Will had hastily departed Levison's place three years later after 13 year old Sally Levison had told her Pa that she was with child, and she believed she knew the responsible party…though it could have been any of the orphan boys, really.
After a sojourn with a traveling medicine man, Will had joined Clive's Circus, and had spent a decade putting up tents and leading elephants about, but then he'd had another messy involvement with one of the acrobats, a young lady insistent on Will's hand in marriage, even after she discovered the ringmaster's niece also had matrimonial plans for young Benteen. Again, he departed.
It mystified Will how he got into these peculiar situations. He was small and a not particularly attractive man, but he'd discovered that women were fascinated by men who had little to say, and truly, Will didn't think more than one thought at a time. When he was chewing tobacco and sitting there, women thought he was listening considerately.
Will met more women and had a variety of careers including shoe clerk, mercantile hand, feed store worker, deputy sheriff, and lots more farming as he traveled around, making enjoyable errors (as long as he stayed alive) with the various housewives of the South.
Will had, in his time as farm hand and overseer in different fields, met happy and unhappy darkies. He'd met well treated slaves, and black men who owned OTHER black men. He'd read Harriet Beecher Stowe's ridiculous hyperbolic novel, and wondered at what Yankees thought about the treatment of Negroes. If any master was like Simon Legree, their slaves would be not fit to work, they'd be lying around bleeding!
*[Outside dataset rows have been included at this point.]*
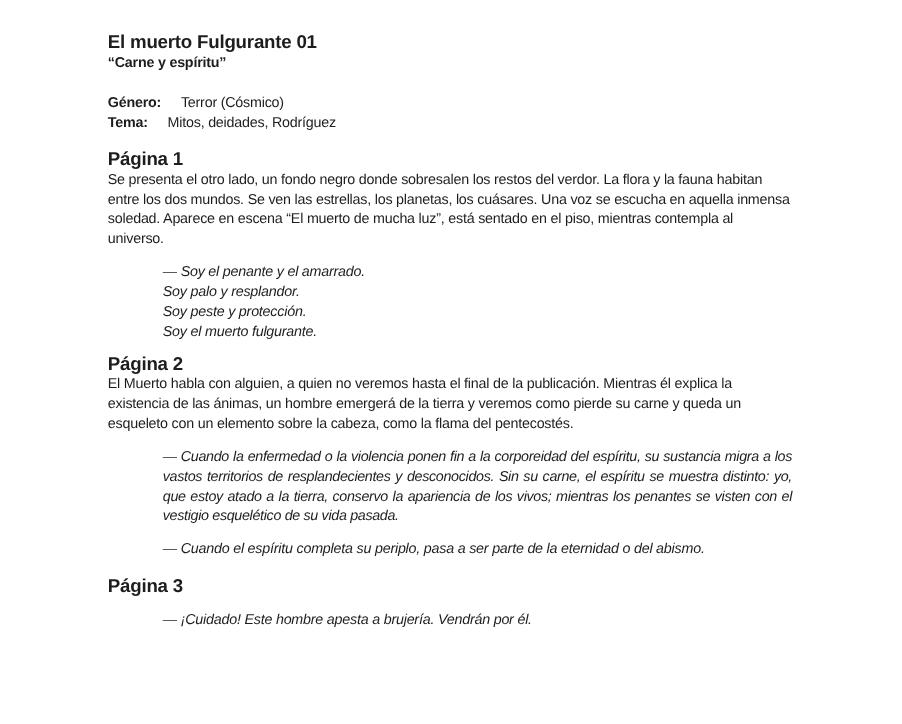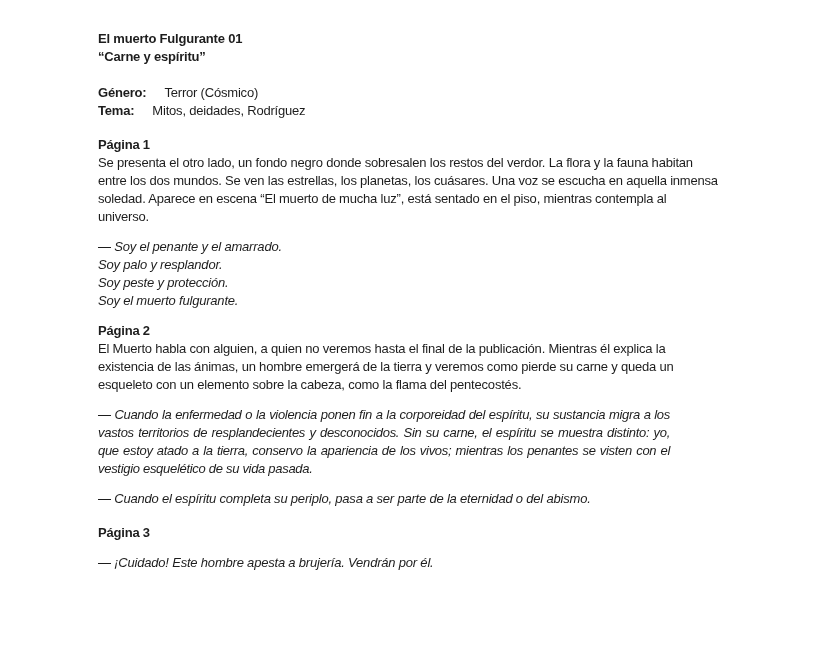--- a/index.html
+++ b/index.html
@@ -23,7 +23,7 @@
 
   p, h1, h2 { margin: 0; padding: 0; }
   h1, h2 {
-    font-size: 13px;
+    font-size: 17px;
     line-height: 18px;
     font-weight: 700;
   }

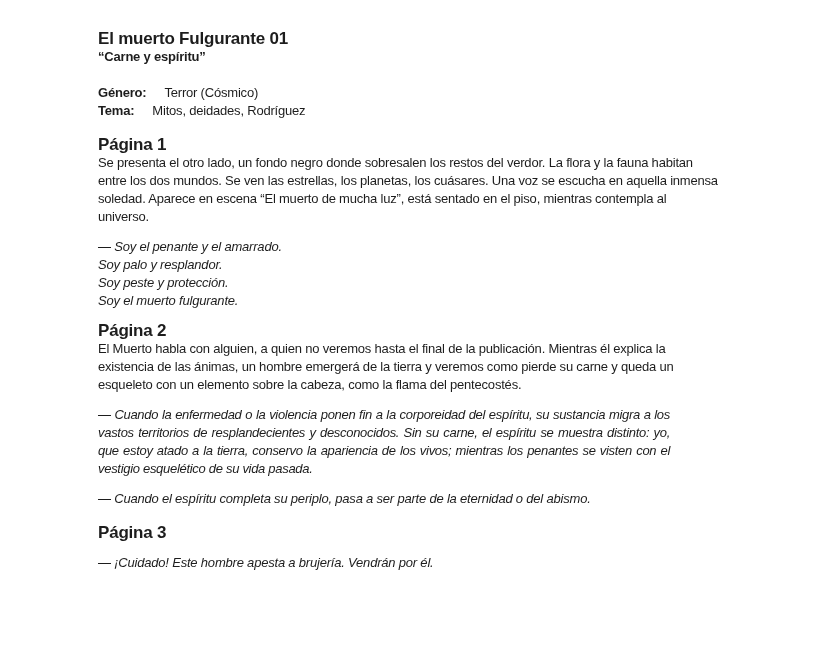--- a/index.html
+++ b/index.html
@@ -36,6 +36,7 @@
 
   .quote {
     margin-top: 12px;
+    margin-left: 50px;
     width: 572px;
     font-style: italic;
   }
When Will discovered the events of April '61 at Fort Sumter, he joined the Confederates immediately. Even after losing a leg, he'd stayed on with his regiment until, in a near coma; he'd been dropped off at Tara.
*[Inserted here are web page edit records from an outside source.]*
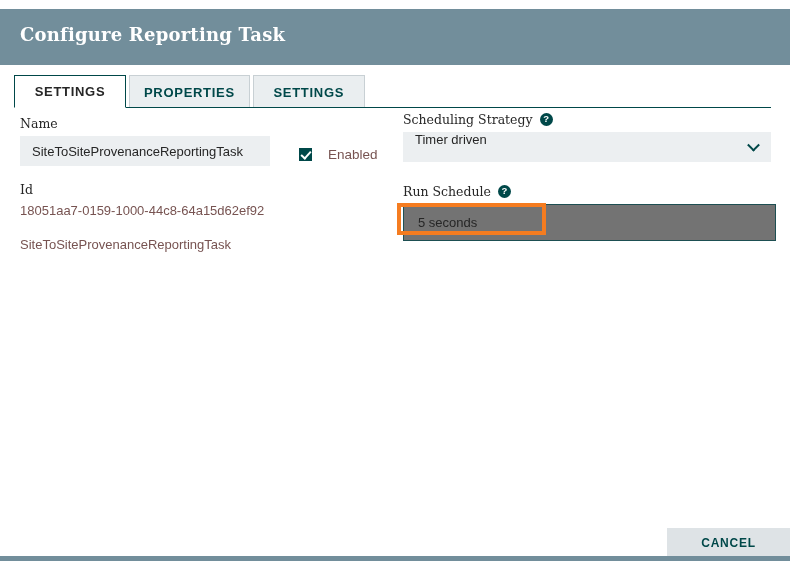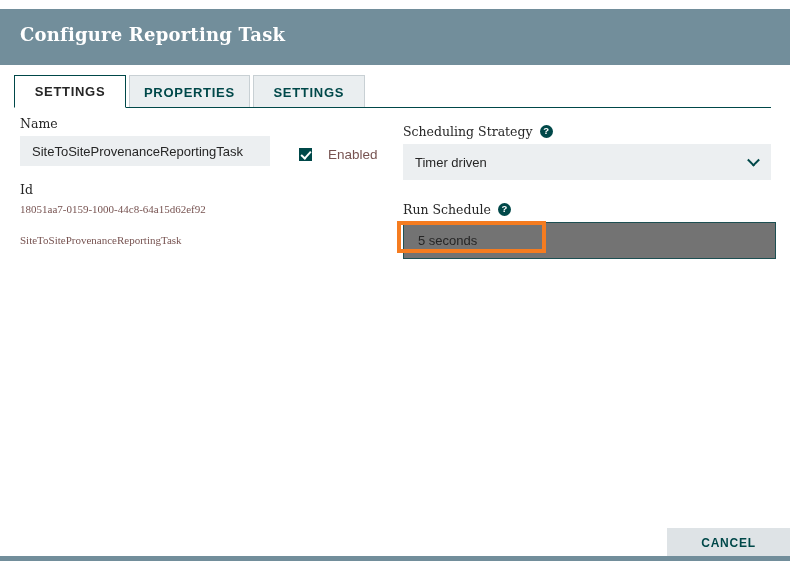--- a/index.html
+++ b/index.html
@@ -87,7 +87,7 @@
   }
 
   .col-left  { position: absolute; left: 20px;  top: 8px;  width: 360px; }
-  .col-right { position: absolute; left: 403px; top: 16px;  width: 368px; }
+  .col-right { position: absolute; left: 403px; top: 4px;  width: 368px; }
 
   .field-label {
     font-family: "DejaVu Serif", "Liberation Serif", serif;

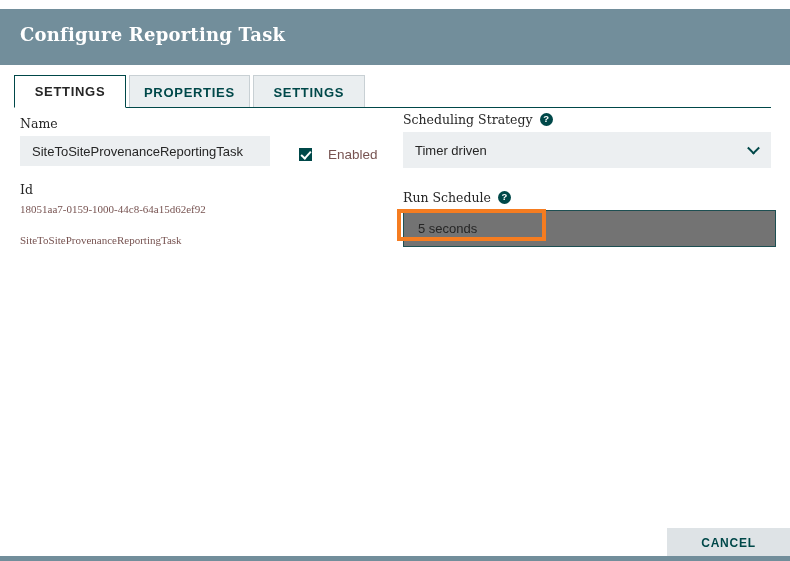--- a/index.html
+++ b/index.html
@@ -174,10 +174,10 @@
   .select-box {
     position: relative;
     width: 368px;
-    height: 36px;
+    height: 30px;
     background: #eceff1;
     display: flex;
-    align-items: center;
+    align-items: flex-start;
     padding: 0 12px;
     cursor: pointer;
     user-select: none;

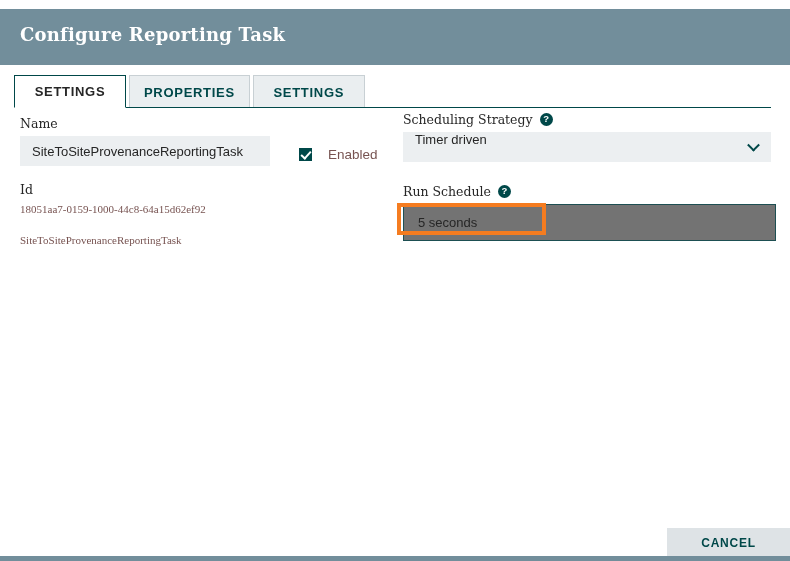--- a/index.html
+++ b/index.html
@@ -130,8 +130,8 @@
   }
 
   .value-text {
-    font-family: Liberation Serif, serif;
-    font-size: 11px;
+    font-family: Liberation Sans, sans-serif;
+    font-size: 13px;
     color: #775351;
     line-height: 1.35;
     white-space: nowrap;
After Will had married Suellen, he was still rather quieted down by the war, and tried to be a dutiful husband, but he apparently was not done with his carousing. And tomcatting had not interfered with his marriage or his duties at Tara until Suellen had caught Will and Scarlett in the granary one afternoon, and now all this nonsense had started.
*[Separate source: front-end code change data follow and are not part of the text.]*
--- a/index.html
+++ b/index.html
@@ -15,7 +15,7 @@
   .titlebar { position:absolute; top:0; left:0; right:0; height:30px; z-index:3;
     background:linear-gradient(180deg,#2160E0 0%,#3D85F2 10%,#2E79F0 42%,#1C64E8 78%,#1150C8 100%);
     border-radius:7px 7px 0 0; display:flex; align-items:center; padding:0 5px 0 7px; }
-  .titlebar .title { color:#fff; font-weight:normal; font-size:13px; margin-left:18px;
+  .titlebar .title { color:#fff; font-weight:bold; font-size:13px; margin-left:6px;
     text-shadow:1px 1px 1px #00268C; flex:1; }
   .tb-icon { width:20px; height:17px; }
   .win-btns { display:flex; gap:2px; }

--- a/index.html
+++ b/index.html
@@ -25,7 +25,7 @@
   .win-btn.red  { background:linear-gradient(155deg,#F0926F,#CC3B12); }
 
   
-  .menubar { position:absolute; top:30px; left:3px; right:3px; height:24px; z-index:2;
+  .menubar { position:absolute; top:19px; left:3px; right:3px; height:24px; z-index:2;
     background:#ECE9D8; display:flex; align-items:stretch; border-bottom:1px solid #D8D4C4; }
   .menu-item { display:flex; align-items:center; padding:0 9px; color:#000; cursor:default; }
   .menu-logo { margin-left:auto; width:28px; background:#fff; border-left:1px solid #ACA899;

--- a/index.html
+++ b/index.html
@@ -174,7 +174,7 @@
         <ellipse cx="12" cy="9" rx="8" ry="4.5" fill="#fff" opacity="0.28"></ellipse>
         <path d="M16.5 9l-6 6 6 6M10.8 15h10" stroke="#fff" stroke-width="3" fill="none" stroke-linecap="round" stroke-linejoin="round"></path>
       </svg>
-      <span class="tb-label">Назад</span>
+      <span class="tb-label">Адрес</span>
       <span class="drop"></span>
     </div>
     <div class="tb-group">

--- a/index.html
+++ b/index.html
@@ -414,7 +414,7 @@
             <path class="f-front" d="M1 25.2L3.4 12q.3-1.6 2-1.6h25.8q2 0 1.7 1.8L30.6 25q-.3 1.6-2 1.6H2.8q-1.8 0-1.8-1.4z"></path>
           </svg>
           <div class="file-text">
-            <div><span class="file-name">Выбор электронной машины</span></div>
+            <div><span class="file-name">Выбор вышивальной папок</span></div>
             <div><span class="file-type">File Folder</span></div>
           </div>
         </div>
How had things started with Scarlett? Will had not pursued it, but they spent a long time talking about things…Scarlett came up once every few months to rest up, and even more after her problems with her husband, this Butler fellow.
They'd gone from talking about farming to talking about life; to not doing a lot of talking at all…Scarlett was quite an excitable woman. She'd told Will frankly after her first coupling that she really enjoyed this sort of thing, relations, so to speak, and wished it was as available to her as it was to men. Will had nothing to say to this, as to most things.
And they'd tried to break it off, even before Sue's discovery, but for five years it had been going on, and it was just one of those things. What amused Will was, Scarlett thought he was in love with her. He was a little bit in love with the quiet but enchanting widow, Sally Munro Fontaine, though he knew if her murderous little in-laws discovered the dalliance, Will would be swinging from a high tree!
But although Will was drawn to Scarlett, he knew it absolutely had to end.
Now Scarlett appeared to be awakening, and Will had overheard Grandma Fontaine and the blind nephew, Beau walking past earlier, and he hoped they'd take another road back to the house. Will was going to tell Scarlett that this was the last time, he was putting his pants on for the last time. And that he was going to be true to Suellen, though he'd never give up Randa or Hetty Tarleton, and certainly not the Widow Fontaine.
But he would be firm with Scarlett!
Katie Scarlett opened her eyes, thrust out her chest and stretched her arms. "I'm not quite ready to tie on my stays, come down with me here, just a little bit!"
Will tried to walk away, but the woman was a damned magnet!